Québec a injecté plus de 2 milliards pour aider les transporteurs depuis la pandémie. C’est un coup de pouce « historique », comme le répète la ministre Guilbault. En effet.

Mais pour la suite des choses, pour demain et après-demain, il n’y a toujours pas de plan de match précis. Les déficits qui se profilent à l’horizon sont vertigineux.

Le manque à gagner, pour l’exploitation des réseaux de bus, de métro et de trains de banlieue, se chiffre à 561 millions en 2025 dans le Grand Montréal. Sur cinq ans : à près de 3 milliards. Plusieurs scénarios sont sur la table pour renflouer les coffres, et aucun d’entre eux n’est réjouissant.

On parle de taxer davantage les immatriculations automobiles. D’augmenter l’impôt foncier. De fusionner ou d’abolir certaines sociétés. De rehausser les tarifs pour les usagers. De réduire la fréquence des bus, des trains de banlieue et du métro.

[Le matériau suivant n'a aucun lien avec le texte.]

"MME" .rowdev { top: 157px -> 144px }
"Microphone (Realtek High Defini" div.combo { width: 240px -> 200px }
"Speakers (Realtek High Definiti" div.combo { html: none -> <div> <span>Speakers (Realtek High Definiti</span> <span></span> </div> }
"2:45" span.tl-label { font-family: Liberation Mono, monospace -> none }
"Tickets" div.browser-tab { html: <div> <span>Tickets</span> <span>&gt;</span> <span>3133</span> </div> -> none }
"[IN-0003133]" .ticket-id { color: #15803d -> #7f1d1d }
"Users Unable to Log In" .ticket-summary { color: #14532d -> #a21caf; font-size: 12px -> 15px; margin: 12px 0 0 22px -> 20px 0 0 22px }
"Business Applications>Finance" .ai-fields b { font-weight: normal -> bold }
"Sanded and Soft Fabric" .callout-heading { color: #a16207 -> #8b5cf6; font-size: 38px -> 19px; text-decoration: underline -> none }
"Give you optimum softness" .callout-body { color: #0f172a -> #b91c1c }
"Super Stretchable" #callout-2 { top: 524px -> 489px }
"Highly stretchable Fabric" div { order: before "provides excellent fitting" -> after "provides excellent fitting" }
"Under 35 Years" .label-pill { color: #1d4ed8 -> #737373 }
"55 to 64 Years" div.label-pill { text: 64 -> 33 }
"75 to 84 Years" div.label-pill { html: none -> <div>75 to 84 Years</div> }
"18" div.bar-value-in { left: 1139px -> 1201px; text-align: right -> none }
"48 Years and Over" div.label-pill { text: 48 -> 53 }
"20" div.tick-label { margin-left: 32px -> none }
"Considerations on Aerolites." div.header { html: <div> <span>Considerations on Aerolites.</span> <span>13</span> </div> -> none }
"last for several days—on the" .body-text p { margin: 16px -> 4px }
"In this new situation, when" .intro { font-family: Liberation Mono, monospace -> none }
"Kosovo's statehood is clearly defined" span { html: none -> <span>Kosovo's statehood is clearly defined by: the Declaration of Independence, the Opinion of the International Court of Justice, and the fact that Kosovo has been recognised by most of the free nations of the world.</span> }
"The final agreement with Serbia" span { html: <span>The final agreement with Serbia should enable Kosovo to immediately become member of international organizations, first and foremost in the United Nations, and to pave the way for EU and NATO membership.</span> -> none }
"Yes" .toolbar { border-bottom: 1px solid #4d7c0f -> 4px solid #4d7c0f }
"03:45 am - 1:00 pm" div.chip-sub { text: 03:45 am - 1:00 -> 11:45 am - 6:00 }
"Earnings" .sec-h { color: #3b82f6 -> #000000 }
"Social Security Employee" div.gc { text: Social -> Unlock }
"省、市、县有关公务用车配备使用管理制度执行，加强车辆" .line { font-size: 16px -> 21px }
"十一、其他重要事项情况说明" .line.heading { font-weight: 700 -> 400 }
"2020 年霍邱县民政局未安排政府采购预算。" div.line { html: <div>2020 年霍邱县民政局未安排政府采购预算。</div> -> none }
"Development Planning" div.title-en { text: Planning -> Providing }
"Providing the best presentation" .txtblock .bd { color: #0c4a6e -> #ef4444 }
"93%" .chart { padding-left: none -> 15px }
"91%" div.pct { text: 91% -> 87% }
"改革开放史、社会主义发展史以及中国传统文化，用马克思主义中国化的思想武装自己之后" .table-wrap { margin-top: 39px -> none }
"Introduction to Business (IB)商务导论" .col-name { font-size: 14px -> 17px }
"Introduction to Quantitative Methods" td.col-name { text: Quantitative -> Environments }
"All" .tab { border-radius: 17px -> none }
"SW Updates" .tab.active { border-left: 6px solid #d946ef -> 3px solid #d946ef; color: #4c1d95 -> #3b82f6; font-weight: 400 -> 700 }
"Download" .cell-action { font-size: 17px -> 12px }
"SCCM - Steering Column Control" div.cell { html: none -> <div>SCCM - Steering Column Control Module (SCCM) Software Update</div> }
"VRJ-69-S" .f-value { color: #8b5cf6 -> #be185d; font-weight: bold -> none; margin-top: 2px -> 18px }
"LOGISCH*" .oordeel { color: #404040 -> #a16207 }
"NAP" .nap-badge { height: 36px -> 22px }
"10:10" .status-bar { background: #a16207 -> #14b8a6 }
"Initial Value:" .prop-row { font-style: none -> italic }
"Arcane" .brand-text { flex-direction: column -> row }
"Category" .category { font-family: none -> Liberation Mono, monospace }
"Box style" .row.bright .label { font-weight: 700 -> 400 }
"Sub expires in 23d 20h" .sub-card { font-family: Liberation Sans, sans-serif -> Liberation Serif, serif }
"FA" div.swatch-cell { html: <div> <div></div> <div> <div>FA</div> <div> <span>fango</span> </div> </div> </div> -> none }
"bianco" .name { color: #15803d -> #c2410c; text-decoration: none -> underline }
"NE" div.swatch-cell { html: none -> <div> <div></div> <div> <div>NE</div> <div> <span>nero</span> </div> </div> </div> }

Comme un malheur n’arrive jamais seul, on a appris mercredi que la mise en service des prochains tronçons du Réseau express métropolitain (REM) sera encore repoussée. Date d’inauguration ? Inconnue.

La crise financière à laquelle on assiste en ce moment est aiguë, mais il n’y a rien de nouveau sous le soleil.

Cela fait plus d’une décennie que les sociétés de transport peinent à boucler leurs budgets. Ces agences tombent sous la responsabilité des villes, qui doivent négocier avec le gouvernement du Québec à chaque fin d’année, dans l’urgence, afin d’obtenir des fonds pour éponger leur manque à gagner.

La situation de déficit chronique est devenue critique depuis la pandémie.

La mise en service d’un premier segment du REM est venue creuser encore plus le manque à gagner. Les villes doivent verser des contributions à l’Autorité régionale de transport métropolitain (ARTM) pour le faire fonctionner, ce qui réduit d’autant les sommes destinées au réseau existant.

Comment dénouer l’impasse budgétaire ?

Une réunion est prévue d’ici la fin de juin entre la ministre Guilbault et les maires de la Communauté métropolitaine de Montréal, qui regroupe 82 villes. Ils discuteront (encore une fois) des problèmes de financement récurrents des réseaux de transport collectif de la région. Voilà tout.

Ce à quoi on assiste pourrait se résumer ainsi : une partie de ping-pong (de plus en plus disgracieuse) entre Québec et les villes.

La position de Geneviève Guilbault va comme suit. Québec investit déjà beaucoup dans le transport collectif, mais les municipalités ont aussi entre les mains des outils pour récolter de nouveaux revenus afin de les financer. Elles devraient les utiliser.

Les villes sont ouvertes à employer certains leviers, mais elles estiment que Québec devrait respecter sa « Politique de mobilité – 2030 », qui prévoit une hausse constante de l’offre de service.

C’est là où ça accroche, de part et d’autre. Personne ne veut porter l’odieux d’imposer de nouvelles taxes ou redevances. Le ballon s’en va dans le champ.

Ça devrait pourtant être un choix de société évident. Investir davantage dans les transports collectifs, pour l’État québécois, devrait aller de soi, d’autant plus à la lumière des milliards qui sont injectés dans la filière batterie.

Les bottines ne suivent pas les babines, comme dirait l’autre.

Il y a des économies à faire, cela dit. Il y a eu du gaspillage, de la mauvaise gestion, des excès.

Geneviève Guilbault a demandé aux transporteurs de réduire leurs dépenses pour éponger une partie de leurs déficits. La STM a déjà annoncé des compressions récurrentes de 86 millions (5 % de son budget), et il y en aura d’autres. La bonne chose à faire.

La ministre a commandé des audits indépendants qui donneront un portrait de l’état réel des finances et de la gouvernance dans chacune des sociétés de transport. Résultats d’ici l’automne.

L’ARTM a elle aussi commandé des études qui analysent différents scénarios « d’optimisation ». Selon mes sources, l’idée d’abolir ou de fusionner certaines agences est envisagée. On parle même d’arrêter des trains de banlieue.

Mais dans tous les cas, même en fusionnant et compressant au carré, les économies pourraient difficilement dépasser les 200 millions. Ça laissera un trou énorme qui pourra difficilement être comblé sans réduire de façon majeure la qualité du service ou imposer une série de nouvelles taxes.

Rien pour donner envie à qui que ce soit de délaisser son char pour sauter dans un bus.